The Virginian-Pilot
©
VIRGINIA BEACH
At a new home off West Neck Road, NASA scientists are experimenting with an ancient fertilizing method they hope will grow shrubs and flowers in an environmentally friendly way and help control global warming.
The method dates back hundreds of years to a simple but largely forgotten formula once favored by Amazon Indians, African tribesmen and Chinese farmers.
Today, the method is called "biocharring," and it basically works like this: Take burned pieces of wood, grind them up, combine them with compost or clean soil, then bury the mix in the ground, maybe 6 inches deep.
On Tuesday, workers were laying down blobs of biochar - a black paste that resembles mud, cooked up the night before - into holes in the front lawn at 3164 Coopers Arch in Virginia Beach. It is NASA's first residential test of biochar.
The workers then placed ornamental shrubs and flowering plants on top of the goo base, gently spread out the roots just so, covered them with dirt and mulch, and gave them a good first drink of water.
Doris Hamill, a physicist and business developer at NASA Langley in Hampton, watched the landscapers with delight.

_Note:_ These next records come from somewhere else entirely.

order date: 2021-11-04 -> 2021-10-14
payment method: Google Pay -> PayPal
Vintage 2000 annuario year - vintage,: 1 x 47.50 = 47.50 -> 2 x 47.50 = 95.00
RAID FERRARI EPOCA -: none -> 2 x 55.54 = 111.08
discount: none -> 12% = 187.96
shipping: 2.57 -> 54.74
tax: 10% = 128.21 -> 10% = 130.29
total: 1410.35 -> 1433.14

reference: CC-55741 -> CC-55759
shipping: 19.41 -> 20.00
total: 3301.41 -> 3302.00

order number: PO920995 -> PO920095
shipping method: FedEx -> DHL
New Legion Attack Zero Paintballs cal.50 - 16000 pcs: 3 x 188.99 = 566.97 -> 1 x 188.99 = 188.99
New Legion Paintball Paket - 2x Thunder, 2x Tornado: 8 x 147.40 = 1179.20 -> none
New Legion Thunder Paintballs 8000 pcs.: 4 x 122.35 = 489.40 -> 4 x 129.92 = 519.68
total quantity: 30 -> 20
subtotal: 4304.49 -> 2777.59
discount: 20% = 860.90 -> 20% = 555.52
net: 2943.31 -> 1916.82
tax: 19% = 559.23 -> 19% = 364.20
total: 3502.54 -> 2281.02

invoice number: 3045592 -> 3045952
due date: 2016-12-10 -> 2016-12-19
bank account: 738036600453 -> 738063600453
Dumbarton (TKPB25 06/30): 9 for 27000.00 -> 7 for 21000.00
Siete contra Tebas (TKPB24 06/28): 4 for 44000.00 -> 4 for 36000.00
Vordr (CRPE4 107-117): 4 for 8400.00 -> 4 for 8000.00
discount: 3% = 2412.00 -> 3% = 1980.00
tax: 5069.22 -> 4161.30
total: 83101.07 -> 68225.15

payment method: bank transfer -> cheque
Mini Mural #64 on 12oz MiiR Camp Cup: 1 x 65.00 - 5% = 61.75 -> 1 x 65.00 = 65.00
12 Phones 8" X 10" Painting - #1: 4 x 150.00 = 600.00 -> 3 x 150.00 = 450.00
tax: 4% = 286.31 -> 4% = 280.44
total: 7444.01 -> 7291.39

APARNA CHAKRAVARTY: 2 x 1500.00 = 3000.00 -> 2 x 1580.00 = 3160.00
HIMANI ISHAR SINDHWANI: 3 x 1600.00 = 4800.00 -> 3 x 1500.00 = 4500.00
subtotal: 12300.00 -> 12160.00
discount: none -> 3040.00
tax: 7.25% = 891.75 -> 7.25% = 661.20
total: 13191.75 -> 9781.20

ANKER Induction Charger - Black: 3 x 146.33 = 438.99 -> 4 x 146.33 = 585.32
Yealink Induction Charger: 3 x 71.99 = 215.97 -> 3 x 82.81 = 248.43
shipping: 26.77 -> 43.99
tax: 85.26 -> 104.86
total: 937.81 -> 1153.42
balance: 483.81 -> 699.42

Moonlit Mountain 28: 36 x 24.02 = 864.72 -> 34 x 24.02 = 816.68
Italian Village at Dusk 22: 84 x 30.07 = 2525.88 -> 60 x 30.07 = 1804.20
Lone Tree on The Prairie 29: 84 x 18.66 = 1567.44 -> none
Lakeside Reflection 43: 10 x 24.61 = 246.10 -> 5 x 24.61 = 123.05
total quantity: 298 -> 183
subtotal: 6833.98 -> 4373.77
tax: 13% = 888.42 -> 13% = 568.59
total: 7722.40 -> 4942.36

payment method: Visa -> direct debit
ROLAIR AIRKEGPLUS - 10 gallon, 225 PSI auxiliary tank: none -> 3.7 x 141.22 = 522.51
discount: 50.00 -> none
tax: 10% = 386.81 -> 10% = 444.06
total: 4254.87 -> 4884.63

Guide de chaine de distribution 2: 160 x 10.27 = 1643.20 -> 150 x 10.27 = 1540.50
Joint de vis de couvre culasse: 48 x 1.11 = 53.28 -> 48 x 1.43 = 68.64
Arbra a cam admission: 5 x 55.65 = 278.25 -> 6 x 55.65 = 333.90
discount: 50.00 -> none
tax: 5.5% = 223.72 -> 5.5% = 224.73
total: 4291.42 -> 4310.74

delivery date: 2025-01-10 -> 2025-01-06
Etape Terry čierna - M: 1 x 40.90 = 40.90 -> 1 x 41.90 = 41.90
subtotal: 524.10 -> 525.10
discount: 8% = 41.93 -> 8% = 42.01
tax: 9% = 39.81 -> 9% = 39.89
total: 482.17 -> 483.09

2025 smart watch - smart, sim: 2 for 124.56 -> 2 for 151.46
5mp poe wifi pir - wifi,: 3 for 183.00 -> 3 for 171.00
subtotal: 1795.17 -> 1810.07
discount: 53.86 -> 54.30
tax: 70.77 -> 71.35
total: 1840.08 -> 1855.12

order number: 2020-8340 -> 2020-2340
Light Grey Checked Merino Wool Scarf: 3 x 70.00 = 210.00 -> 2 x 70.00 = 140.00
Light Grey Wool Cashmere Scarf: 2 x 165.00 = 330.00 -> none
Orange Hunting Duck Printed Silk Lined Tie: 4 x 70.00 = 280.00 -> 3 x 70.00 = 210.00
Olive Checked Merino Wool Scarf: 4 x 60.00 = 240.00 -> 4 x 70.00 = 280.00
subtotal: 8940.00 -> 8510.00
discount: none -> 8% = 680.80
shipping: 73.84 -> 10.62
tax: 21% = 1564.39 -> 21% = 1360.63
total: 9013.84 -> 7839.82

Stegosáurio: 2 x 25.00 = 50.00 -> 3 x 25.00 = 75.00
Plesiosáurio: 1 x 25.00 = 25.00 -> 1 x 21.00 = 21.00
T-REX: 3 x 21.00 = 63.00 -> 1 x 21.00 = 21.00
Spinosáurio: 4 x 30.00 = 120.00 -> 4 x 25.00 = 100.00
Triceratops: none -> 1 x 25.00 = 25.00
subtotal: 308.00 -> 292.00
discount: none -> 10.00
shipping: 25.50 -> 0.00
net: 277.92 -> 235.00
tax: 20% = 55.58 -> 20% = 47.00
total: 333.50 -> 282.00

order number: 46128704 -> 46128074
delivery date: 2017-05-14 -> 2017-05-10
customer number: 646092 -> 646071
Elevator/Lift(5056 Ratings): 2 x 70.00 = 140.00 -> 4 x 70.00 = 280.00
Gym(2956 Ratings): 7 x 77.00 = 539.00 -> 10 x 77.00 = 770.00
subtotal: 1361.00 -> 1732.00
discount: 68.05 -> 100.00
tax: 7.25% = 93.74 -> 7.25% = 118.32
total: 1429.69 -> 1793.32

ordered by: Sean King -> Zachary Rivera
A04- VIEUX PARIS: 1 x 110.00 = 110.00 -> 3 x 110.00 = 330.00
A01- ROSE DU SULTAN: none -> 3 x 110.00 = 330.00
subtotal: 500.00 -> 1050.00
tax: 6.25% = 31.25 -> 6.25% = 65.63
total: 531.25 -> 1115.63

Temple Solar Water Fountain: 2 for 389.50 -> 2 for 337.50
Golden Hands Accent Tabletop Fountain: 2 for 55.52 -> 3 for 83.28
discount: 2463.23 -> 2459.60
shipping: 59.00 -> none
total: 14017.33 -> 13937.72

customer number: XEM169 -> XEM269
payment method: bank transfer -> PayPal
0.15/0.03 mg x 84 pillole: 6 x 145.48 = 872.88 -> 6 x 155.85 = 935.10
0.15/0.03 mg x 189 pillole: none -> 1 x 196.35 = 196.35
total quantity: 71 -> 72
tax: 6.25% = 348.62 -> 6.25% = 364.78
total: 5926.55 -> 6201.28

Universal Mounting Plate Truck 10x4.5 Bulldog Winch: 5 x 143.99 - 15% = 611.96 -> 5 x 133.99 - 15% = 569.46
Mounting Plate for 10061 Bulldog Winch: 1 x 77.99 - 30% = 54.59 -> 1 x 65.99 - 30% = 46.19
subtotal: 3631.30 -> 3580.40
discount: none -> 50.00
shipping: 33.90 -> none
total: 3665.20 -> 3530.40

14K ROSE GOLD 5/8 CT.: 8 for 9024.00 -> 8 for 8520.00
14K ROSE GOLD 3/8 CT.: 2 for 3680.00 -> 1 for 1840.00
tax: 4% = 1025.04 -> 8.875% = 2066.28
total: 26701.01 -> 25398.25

"Most environmental technologies have a downside - as in, 'Well, it's good for the environment, but...,' " said Hamill. "But as I've studied biochar, it's the only thing I've seen with no downside. Nothing! And that's very exciting to me."
The test home is being constructed by Robert Letchworth, a Virginia Beach builder, as part of the Spring Homearama festival this year, running from May 28 to June 12. The house also is lined with NASA-developed insulation, the same kind used in the space shuttles.
NASA approached Letchworth about trying out biochar, and he quickly agreed, noting how environmentally friendly building features are becoming popular items among buyers.
"Any time you can use the biochar, you can use less fertilizer, less chemicals, and it's something you can do yourself," he said Tuesday at the site.
Biochar stores carbon in the form of the burned wood in the ground - the reverse of what many scientists believe is occurring with global warming: taking carbon out of the ground and releasing into the open atmosphere.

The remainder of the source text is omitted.